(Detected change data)
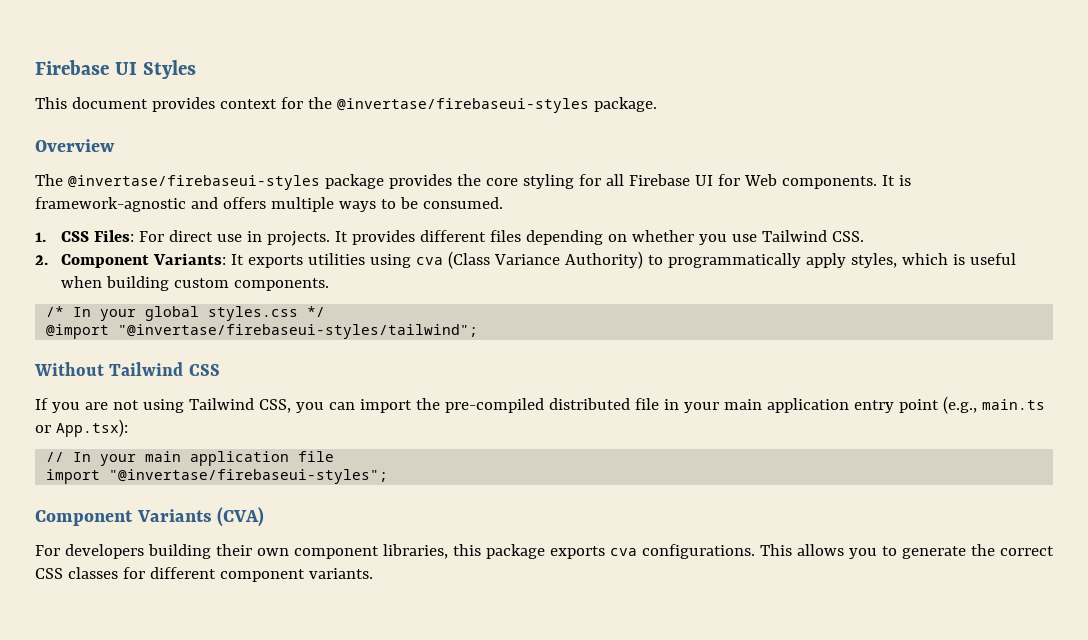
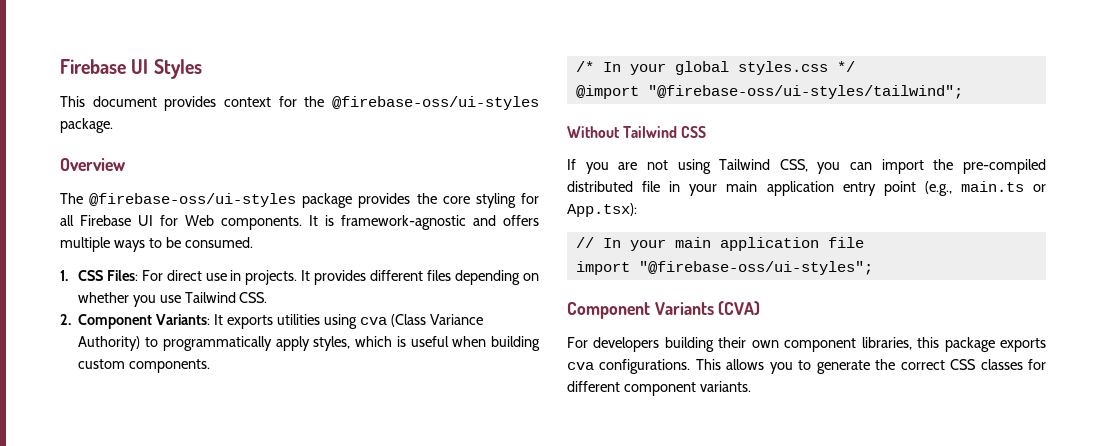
- This document provides context for the @invertase/firebaseui-styles package.
+ This document provides context for the @firebase-oss/ui-styles package.
- The @invertase/firebaseui-styles package provides the core styling for all Firebase UI for Web components.
+ The @firebase-oss/ui-styles package provides the core styling for all Firebase UI for Web components.
- @import "@invertase/firebaseui-styles/tailwind";
+ @import "@firebase-oss/ui-styles/tailwind";
- import "@invertase/firebaseui-styles";
+ import "@firebase-oss/ui-styles";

_Your objective:_ Lines containing the word "import" are to be located in the entries and copied.

_Response for this exercise:_
- @import "@invertase/firebaseui-styles/tailwind";
+ @import "@firebase-oss/ui-styles/tailwind";
- import "@invertase/firebaseui-styles";
+ import "@firebase-oss/ui-styles";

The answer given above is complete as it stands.